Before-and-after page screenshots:
__________________________________________________

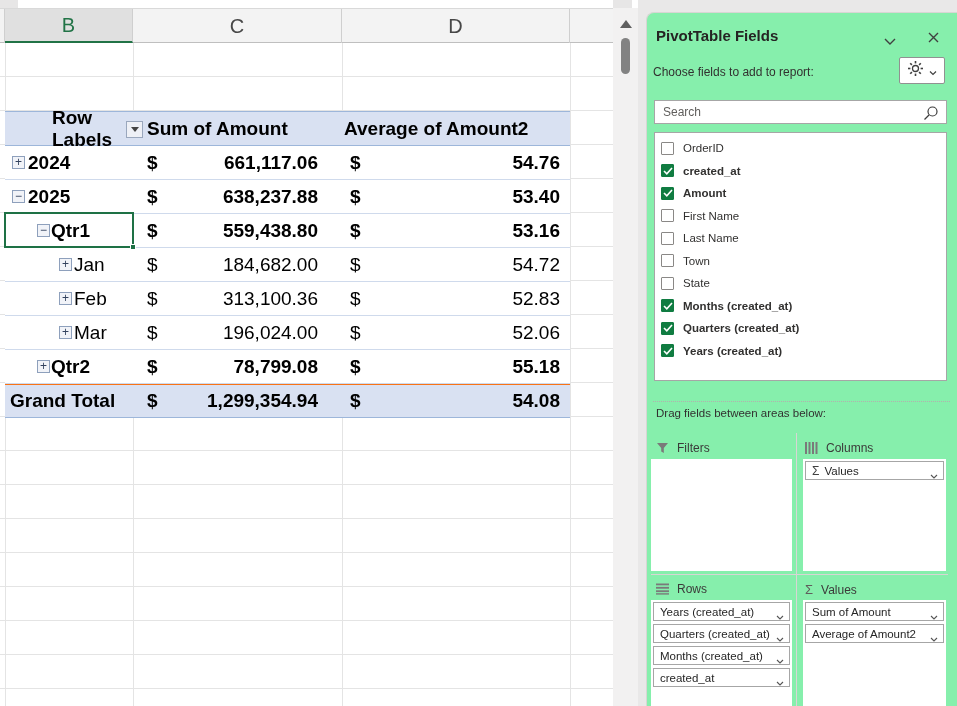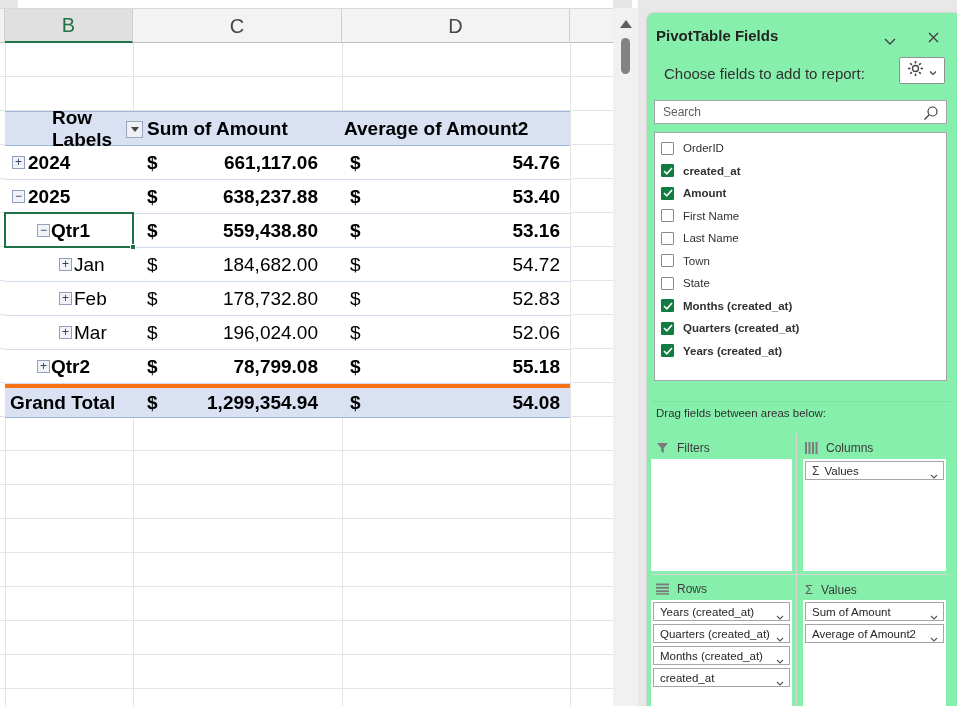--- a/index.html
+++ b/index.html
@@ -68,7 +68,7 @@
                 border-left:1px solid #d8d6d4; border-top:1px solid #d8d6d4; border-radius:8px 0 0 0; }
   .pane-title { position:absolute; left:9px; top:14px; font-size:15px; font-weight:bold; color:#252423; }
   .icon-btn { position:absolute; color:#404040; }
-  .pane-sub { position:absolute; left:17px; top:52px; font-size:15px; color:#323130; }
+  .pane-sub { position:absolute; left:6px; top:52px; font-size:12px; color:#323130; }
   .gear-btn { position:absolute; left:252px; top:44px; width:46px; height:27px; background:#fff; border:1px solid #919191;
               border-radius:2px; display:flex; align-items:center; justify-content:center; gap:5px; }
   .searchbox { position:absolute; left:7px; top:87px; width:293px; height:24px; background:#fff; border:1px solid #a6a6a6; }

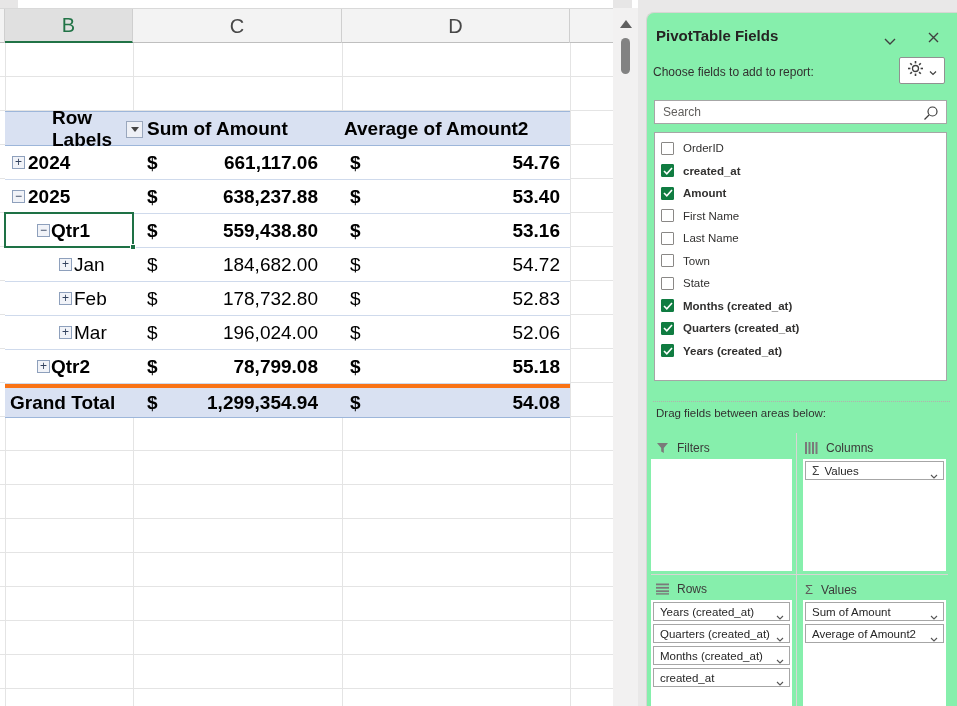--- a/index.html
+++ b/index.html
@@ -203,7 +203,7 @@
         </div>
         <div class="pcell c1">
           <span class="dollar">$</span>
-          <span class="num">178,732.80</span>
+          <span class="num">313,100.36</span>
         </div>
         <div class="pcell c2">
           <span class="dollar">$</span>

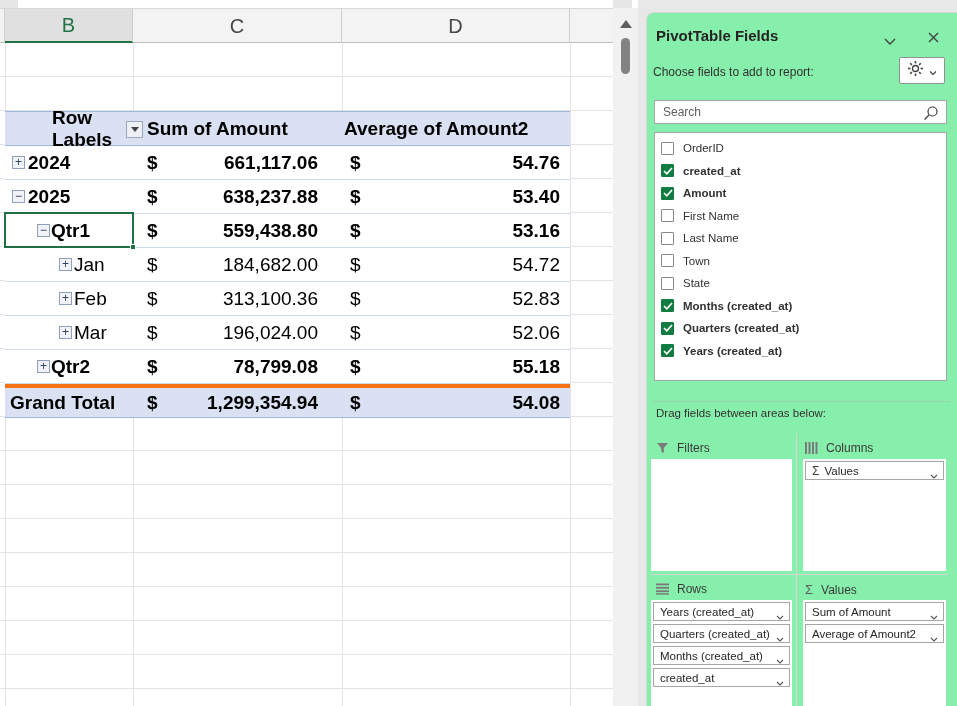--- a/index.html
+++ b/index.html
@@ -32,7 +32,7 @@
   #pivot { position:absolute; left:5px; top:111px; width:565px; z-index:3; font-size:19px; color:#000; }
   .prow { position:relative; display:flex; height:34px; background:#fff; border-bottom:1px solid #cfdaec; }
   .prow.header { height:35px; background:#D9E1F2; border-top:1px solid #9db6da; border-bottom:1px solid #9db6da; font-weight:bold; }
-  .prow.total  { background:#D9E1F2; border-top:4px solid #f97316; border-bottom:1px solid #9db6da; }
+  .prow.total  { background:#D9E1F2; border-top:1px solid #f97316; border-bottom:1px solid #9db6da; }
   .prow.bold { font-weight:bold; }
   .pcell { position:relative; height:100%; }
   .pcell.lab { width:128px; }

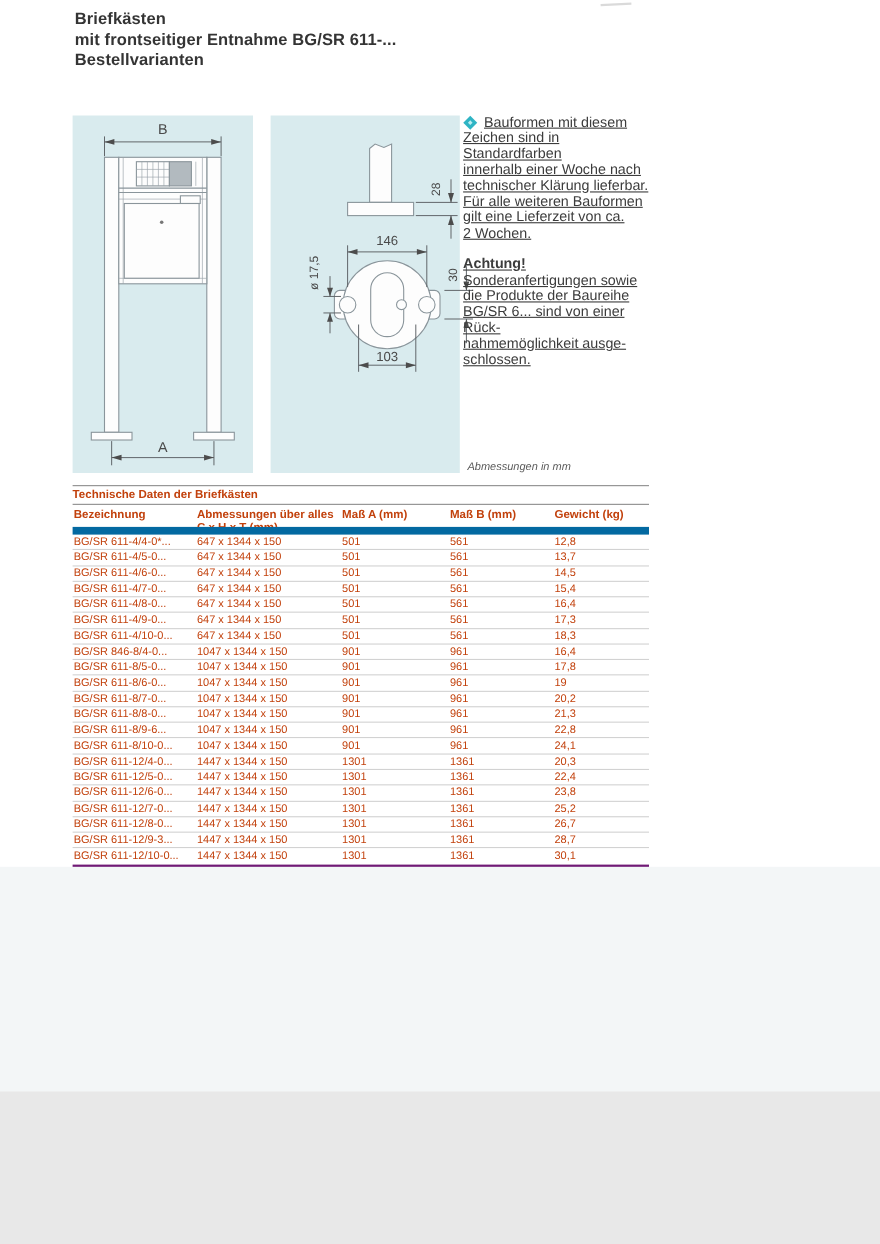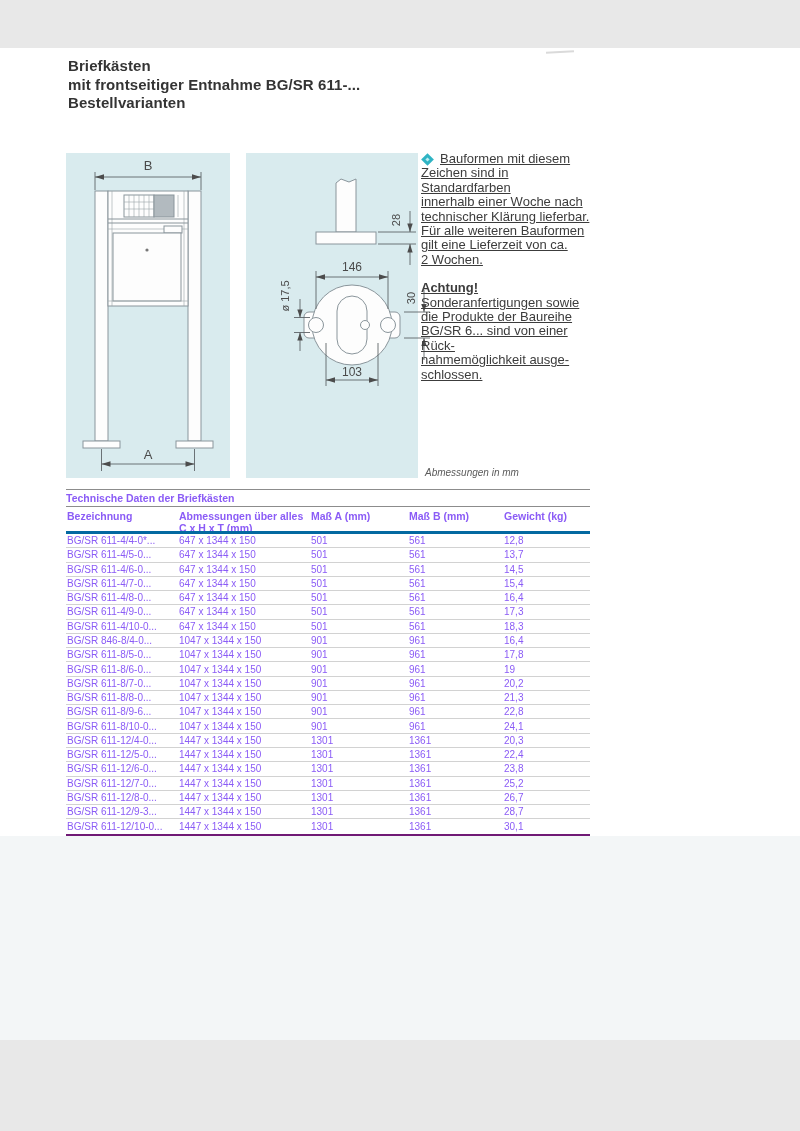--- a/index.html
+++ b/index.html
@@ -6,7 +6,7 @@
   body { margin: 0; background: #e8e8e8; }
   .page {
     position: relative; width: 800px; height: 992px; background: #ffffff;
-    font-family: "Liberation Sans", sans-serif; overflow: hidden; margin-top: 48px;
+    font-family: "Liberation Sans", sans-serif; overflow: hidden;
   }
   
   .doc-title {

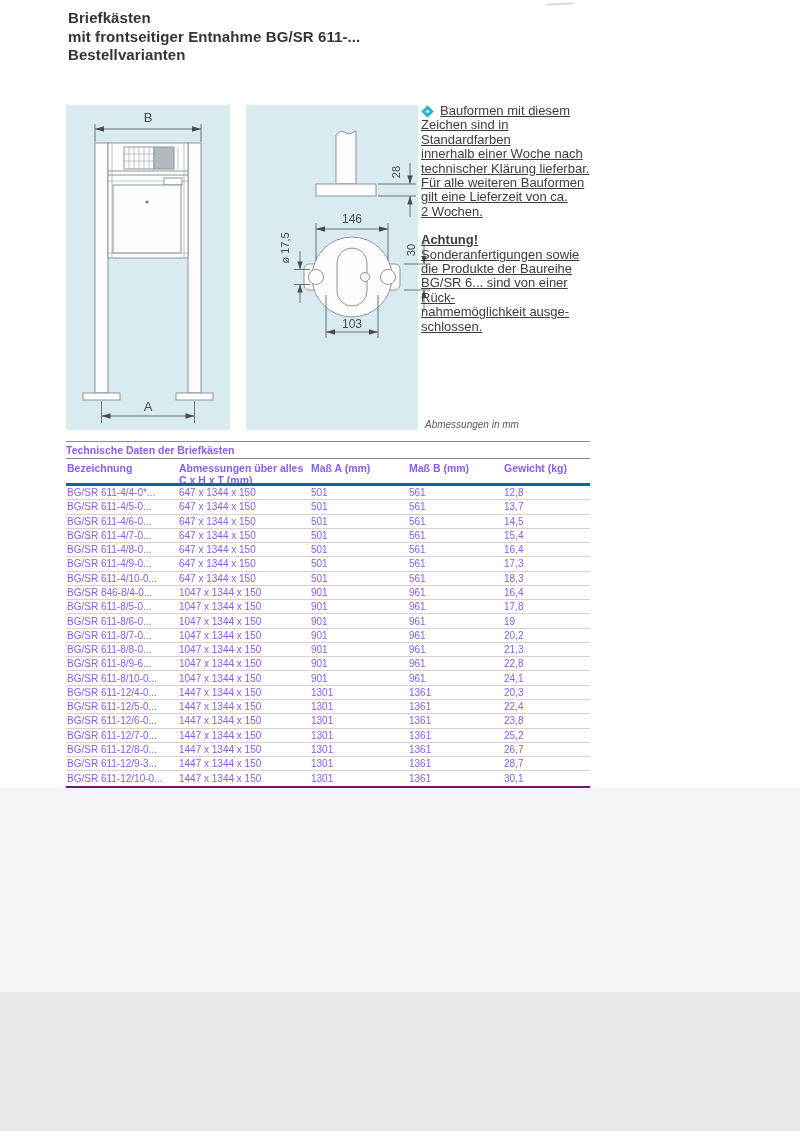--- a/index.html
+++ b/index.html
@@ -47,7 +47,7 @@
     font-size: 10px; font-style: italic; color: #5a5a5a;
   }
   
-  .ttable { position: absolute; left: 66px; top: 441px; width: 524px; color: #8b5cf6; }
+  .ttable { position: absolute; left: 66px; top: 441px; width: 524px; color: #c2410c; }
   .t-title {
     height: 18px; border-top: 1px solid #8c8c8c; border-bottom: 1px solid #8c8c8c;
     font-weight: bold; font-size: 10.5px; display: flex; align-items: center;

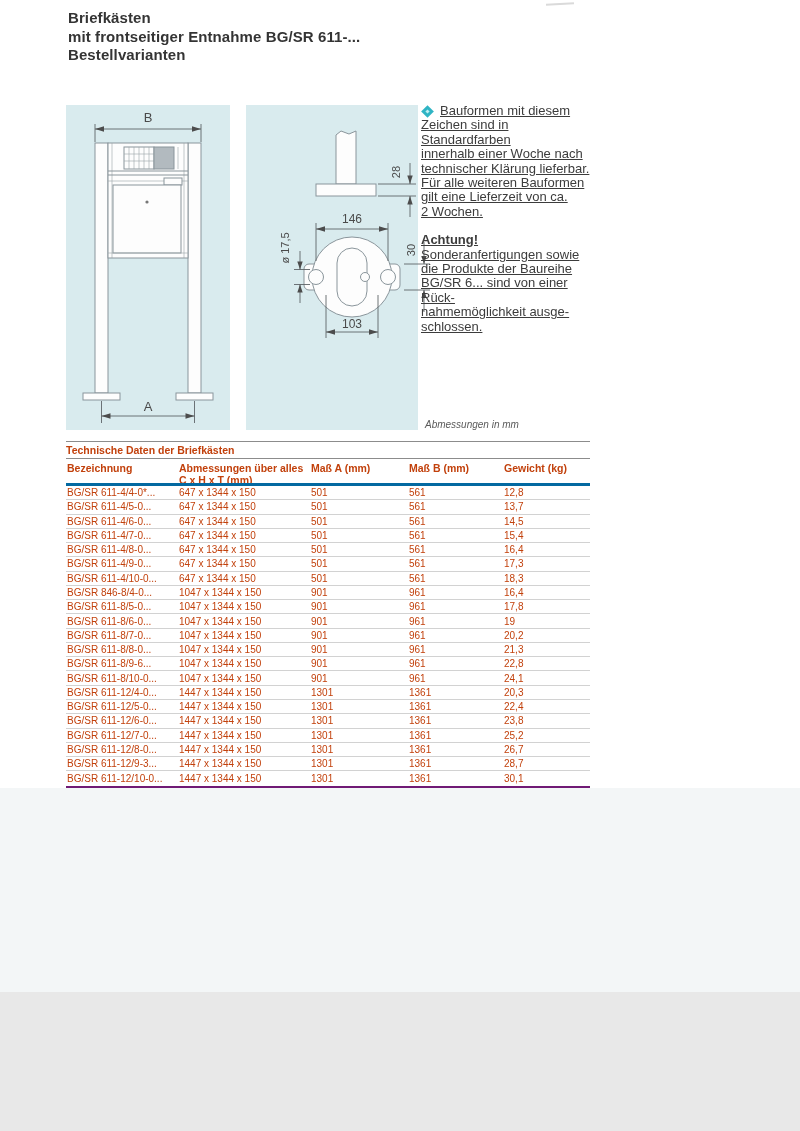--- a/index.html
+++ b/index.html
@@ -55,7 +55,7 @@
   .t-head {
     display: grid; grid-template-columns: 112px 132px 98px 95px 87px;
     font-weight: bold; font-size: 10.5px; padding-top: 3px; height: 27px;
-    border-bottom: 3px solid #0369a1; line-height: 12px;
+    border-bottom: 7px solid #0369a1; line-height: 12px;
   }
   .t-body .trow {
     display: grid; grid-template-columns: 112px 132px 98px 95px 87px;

__________________________________________________

> **Exercise instructions**
Reproduce the data verbatim and omit each image.

> **Solution to this task**
--- a/index.html
+++ b/index.html
@@ -68,7 +68,7 @@
                 border-left:1px solid #d8d6d4; border-top:1px solid #d8d6d4; border-radius:8px 0 0 0; }
   .pane-title { position:absolute; left:9px; top:14px; font-size:15px; font-weight:bold; color:#252423; }
   .icon-btn { position:absolute; color:#404040; }
-  .pane-sub { position:absolute; left:17px; top:52px; font-size:15px; color:#323130; }
+  .pane-sub { position:absolute; left:6px; top:52px; font-size:12px; color:#323130; }
   .gear-btn { position:absolute; left:252px; top:44px; width:46px; height:27px; background:#fff; border:1px solid #919191;
               border-radius:2px; display:flex; align-items:center; justify-content:center; gap:5px; }
   .searchbox { position:absolute; left:7px; top:87px; width:293px; height:24px; background:#fff; border:1px solid #a6a6a6; }

--- a/index.html
+++ b/index.html
@@ -203,7 +203,7 @@
         </div>
         <div class="pcell c1">
           <span class="dollar">$</span>
-          <span class="num">178,732.80</span>
+          <span class="num">313,100.36</span>
         </div>
         <div class="pcell c2">
           <span class="dollar">$</span>

--- a/index.html
+++ b/index.html
@@ -32,7 +32,7 @@
   #pivot { position:absolute; left:5px; top:111px; width:565px; z-index:3; font-size:19px; color:#000; }
   .prow { position:relative; display:flex; height:34px; background:#fff; border-bottom:1px solid #cfdaec; }
   .prow.header { height:35px; background:#D9E1F2; border-top:1px solid #9db6da; border-bottom:1px solid #9db6da; font-weight:bold; }
-  .prow.total  { background:#D9E1F2; border-top:4px solid #f97316; border-bottom:1px solid #9db6da; }
+  .prow.total  { background:#D9E1F2; border-top:1px solid #f97316; border-bottom:1px solid #9db6da; }
   .prow.bold { font-weight:bold; }
   .pcell { position:relative; height:100%; }
   .pcell.lab { width:128px; }

--- a/index.html
+++ b/index.html
@@ -6,7 +6,7 @@
   body { margin: 0; background: #e8e8e8; }
   .page {
     position: relative; width: 800px; height: 992px; background: #ffffff;
-    font-family: "Liberation Sans", sans-serif; overflow: hidden; margin-top: 48px;
+    font-family: "Liberation Sans", sans-serif; overflow: hidden;
   }
   
   .doc-title {

--- a/index.html
+++ b/index.html
@@ -47,7 +47,7 @@
     font-size: 10px; font-style: italic; color: #5a5a5a;
   }
   
-  .ttable { position: absolute; left: 66px; top: 441px; width: 524px; color: #8b5cf6; }
+  .ttable { position: absolute; left: 66px; top: 441px; width: 524px; color: #c2410c; }
   .t-title {
     height: 18px; border-top: 1px solid #8c8c8c; border-bottom: 1px solid #8c8c8c;
     font-weight: bold; font-size: 10.5px; display: flex; align-items: center;

--- a/index.html
+++ b/index.html
@@ -55,7 +55,7 @@
   .t-head {
     display: grid; grid-template-columns: 112px 132px 98px 95px 87px;
     font-weight: bold; font-size: 10.5px; padding-top: 3px; height: 27px;
-    border-bottom: 3px solid #0369a1; line-height: 12px;
+    border-bottom: 7px solid #0369a1; line-height: 12px;
   }
   .t-body .trow {
     display: grid; grid-template-columns: 112px 132px 98px 95px 87px;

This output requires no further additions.